■ **Action item**:
The answer must reproduce every record exactly, with all pictures omitted.

[Dataset records]
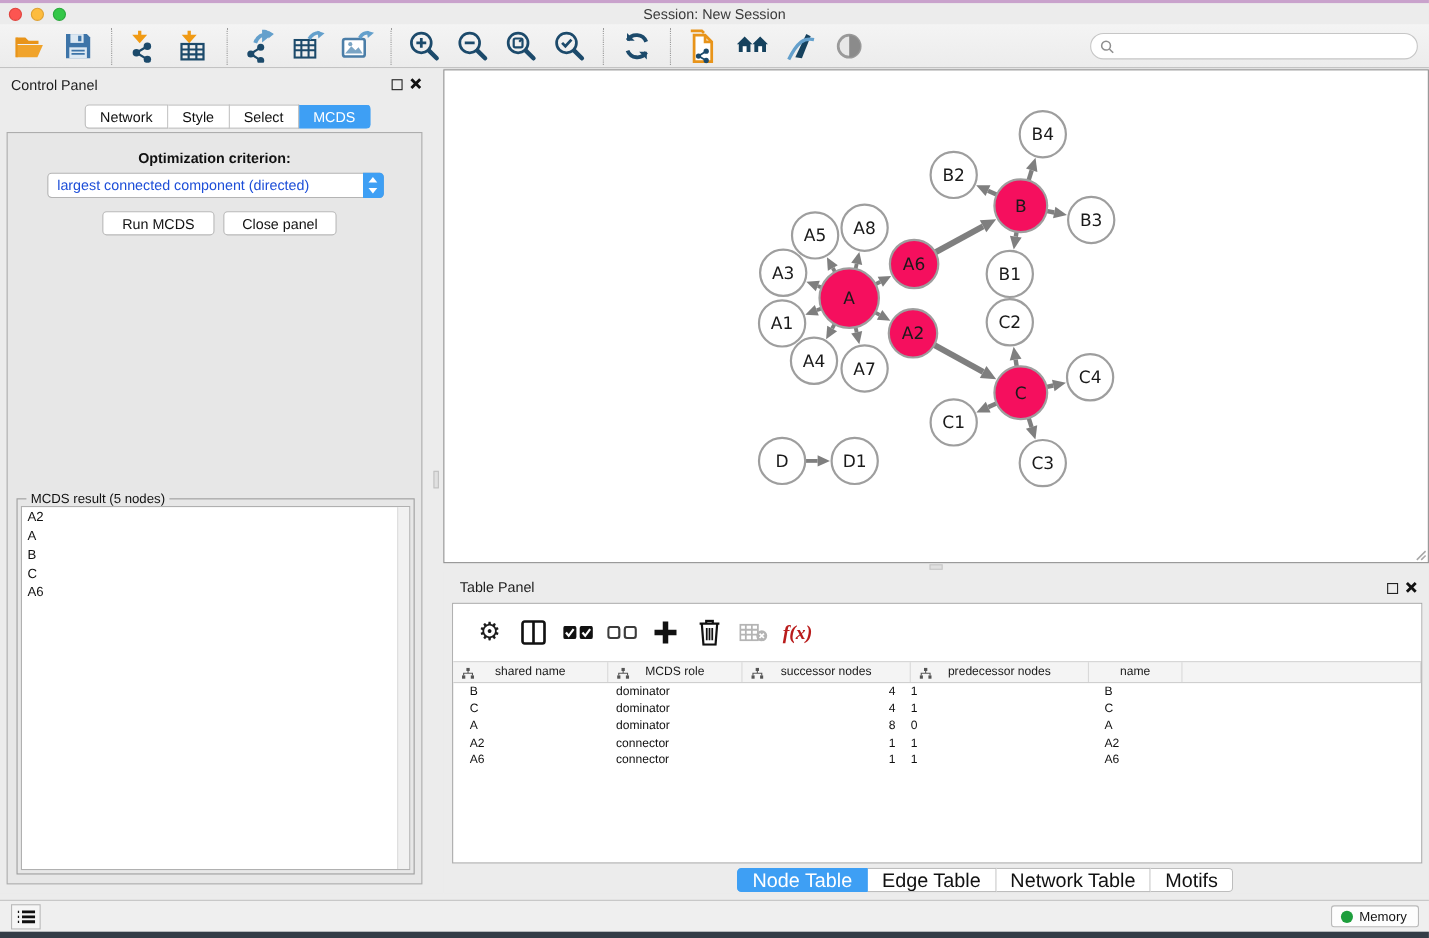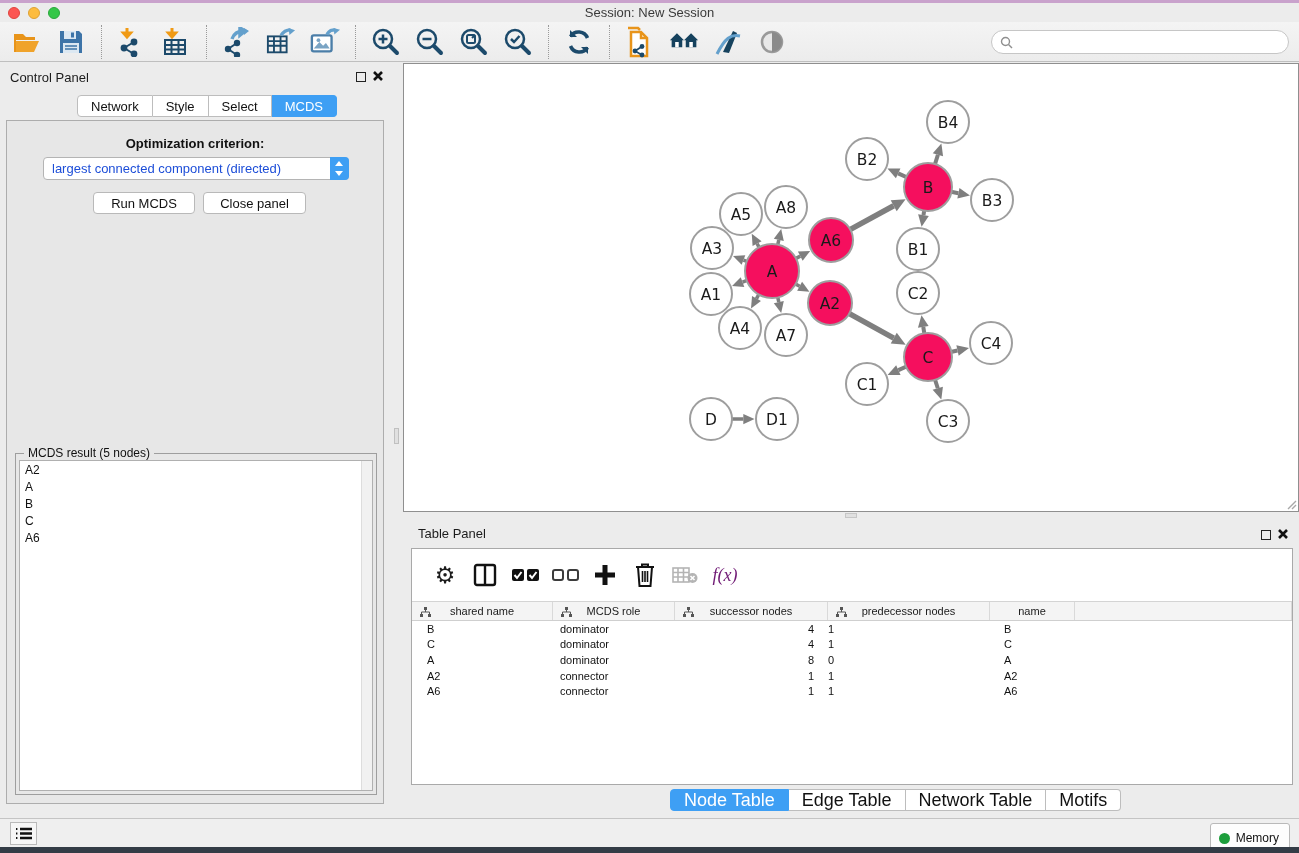--- a/index.html
+++ b/index.html
@@ -66,40 +66,40 @@
   .resize-grip { position:absolute; right:1px; bottom:1px; width:12px; height:12px; }
 
   
   .table-panel { position:absolute; left:403px; top:520px; width:896px; height:292px; background:#ececec; }
   .tp-header { position:absolute; left:15px; top:6px; font-size:13px; color:#1c1c1c; }
   .tp-float { right:28px; } .tp-close { right:10px; }
   .tp-inner { position:absolute; left:8px; top:28px; width:882px; height:237px; background:#fff; border:1px solid #a9a9a9; }
   .tp-toolbar { position:absolute; left:0; top:0; right:0; height:52px; display:flex; align-items:center; padding-left:18px; background:#fff; }
   .tpicon { width:30px; height:30px; display:flex; align-items:center; justify-content:center; margin-right:10px; }
   .tp-gear { font-size:23px; color:#1c1c1c; line-height:1; font-family:"DejaVu Sans",sans-serif; }
-  .tp-fx { font-family:"Liberation Serif",serif; font-style:italic; font-size:18px; color:#701a75; }
+  .tp-fx { font-family:"Liberation Serif",serif; font-style:italic; font-size:18px; color:#b91c1c;font-weight:bold; }
   .tbl { position:absolute; left:0; top:52px; right:0; bottom:0; overflow:hidden; }
   .tbl-head { display:flex; height:20px; background:#f4f4f4; border-top:1px solid #d4d4d4; border-bottom:1px solid #cfcfcf; }
   .th { position:relative; display:flex; align-items:center; justify-content:center; font-size:11px; color:#1a1a1a; border-right:1px solid #d9d9d9; }
   .th .tree-ic { position:absolute; left:8px; top:5px; }
   .tr { display:flex; height:15.6px; align-items:center; }
   .td { font-size:11px; color:#111; white-space:nowrap; overflow:hidden; }
   .c0 { width:141px; padding-left:15px; }
   .c1 { width:122px; padding-left:7px; }
   .c2 { width:153px; text-align:right; padding-right:14px; }
   .c3 { width:162px; text-align:left; padding-right:6px; }
   .c4 { width:85px;  padding-left:14px; }
   .cf { flex:1; }
   .tp-tabs { left:267px; top:269px; }
   .tp-tabs .seg-tab { font-size:18px; }
 
   
   .statusbar { position:absolute; left:0; top:818px; width:100%; height:29px; background:#efefef; border-top:1px solid #c4c4c4; }
   .sb-listbtn { position:absolute; left:10px; top:3px; width:27px; height:23px; background:#f6f6f6; border:1px solid #b9b9b9; display:flex; align-items:center; justify-content:center; }
-  .sb-memory { position:absolute; right:9px; top:4px; height:30px; background:#fdfdfd; border:1px solid #b9b9b9; border-radius:3px; display:flex; align-items:center; padding:0 10px 0 8px; font-size:12px; color:#111; }
+  .sb-memory { position:absolute; right:9px; top:4px; height:20px; background:#fdfdfd; border:1px solid #b9b9b9; border-radius:3px; display:flex; align-items:center; padding:0 10px 0 8px; font-size:12px; color:#111; }
   .mem-dot { width:11px; height:11px; border-radius:50%; background:#1d9e3c; margin-right:6px; }
   .desktop-bottom { position:absolute; left:0; top:847px; width:100%; height:6px; background:#333c46; }
 
   svg { display:block; }
 </style>
 </head>
 <body>
 
 <div class="screen">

■ **Exercise answer**:
--- a/index.html
+++ b/index.html
@@ -66,40 +66,40 @@
   .resize-grip { position:absolute; right:1px; bottom:1px; width:12px; height:12px; }
 
   
   .table-panel { position:absolute; left:403px; top:520px; width:896px; height:292px; background:#ececec; }
   .tp-header { position:absolute; left:15px; top:6px; font-size:13px; color:#1c1c1c; }
   .tp-float { right:28px; } .tp-close { right:10px; }
   .tp-inner { position:absolute; left:8px; top:28px; width:882px; height:237px; background:#fff; border:1px solid #a9a9a9; }
   .tp-toolbar { position:absolute; left:0; top:0; right:0; height:52px; display:flex; align-items:center; padding-left:18px; background:#fff; }
   .tpicon { width:30px; height:30px; display:flex; align-items:center; justify-content:center; margin-right:10px; }
   .tp-gear { font-size:23px; color:#1c1c1c; line-height:1; font-family:"DejaVu Sans",sans-serif; }
-  .tp-fx { font-family:"Liberation Serif",serif; font-style:italic; font-size:18px; color:#701a75; }
+  .tp-fx { font-family:"Liberation Serif",serif; font-style:italic; font-size:18px; color:#b91c1c;font-weight:bold; }
   .tbl { position:absolute; left:0; top:52px; right:0; bottom:0; overflow:hidden; }
   .tbl-head { display:flex; height:20px; background:#f4f4f4; border-top:1px solid #d4d4d4; border-bottom:1px solid #cfcfcf; }
   .th { position:relative; display:flex; align-items:center; justify-content:center; font-size:11px; color:#1a1a1a; border-right:1px solid #d9d9d9; }
   .th .tree-ic { position:absolute; left:8px; top:5px; }
   .tr { display:flex; height:15.6px; align-items:center; }
   .td { font-size:11px; color:#111; white-space:nowrap; overflow:hidden; }
   .c0 { width:141px; padding-left:15px; }
   .c1 { width:122px; padding-left:7px; }
   .c2 { width:153px; text-align:right; padding-right:14px; }
   .c3 { width:162px; text-align:left; padding-right:6px; }
   .c4 { width:85px;  padding-left:14px; }
   .cf { flex:1; }
   .tp-tabs { left:267px; top:269px; }
   .tp-tabs .seg-tab { font-size:18px; }
 
   
   .statusbar { position:absolute; left:0; top:818px; width:100%; height:29px; background:#efefef; border-top:1px solid #c4c4c4; }
   .sb-listbtn { position:absolute; left:10px; top:3px; width:27px; height:23px; background:#f6f6f6; border:1px solid #b9b9b9; display:flex; align-items:center; justify-content:center; }
-  .sb-memory { position:absolute; right:9px; top:4px; height:30px; background:#fdfdfd; border:1px solid #b9b9b9; border-radius:3px; display:flex; align-items:center; padding:0 10px 0 8px; font-size:12px; color:#111; }
+  .sb-memory { position:absolute; right:9px; top:4px; height:20px; background:#fdfdfd; border:1px solid #b9b9b9; border-radius:3px; display:flex; align-items:center; padding:0 10px 0 8px; font-size:12px; color:#111; }
   .mem-dot { width:11px; height:11px; border-radius:50%; background:#1d9e3c; margin-right:6px; }
   .desktop-bottom { position:absolute; left:0; top:847px; width:100%; height:6px; background:#333c46; }
 
   svg { display:block; }
 </style>
 </head>
 <body>
 
 <div class="screen">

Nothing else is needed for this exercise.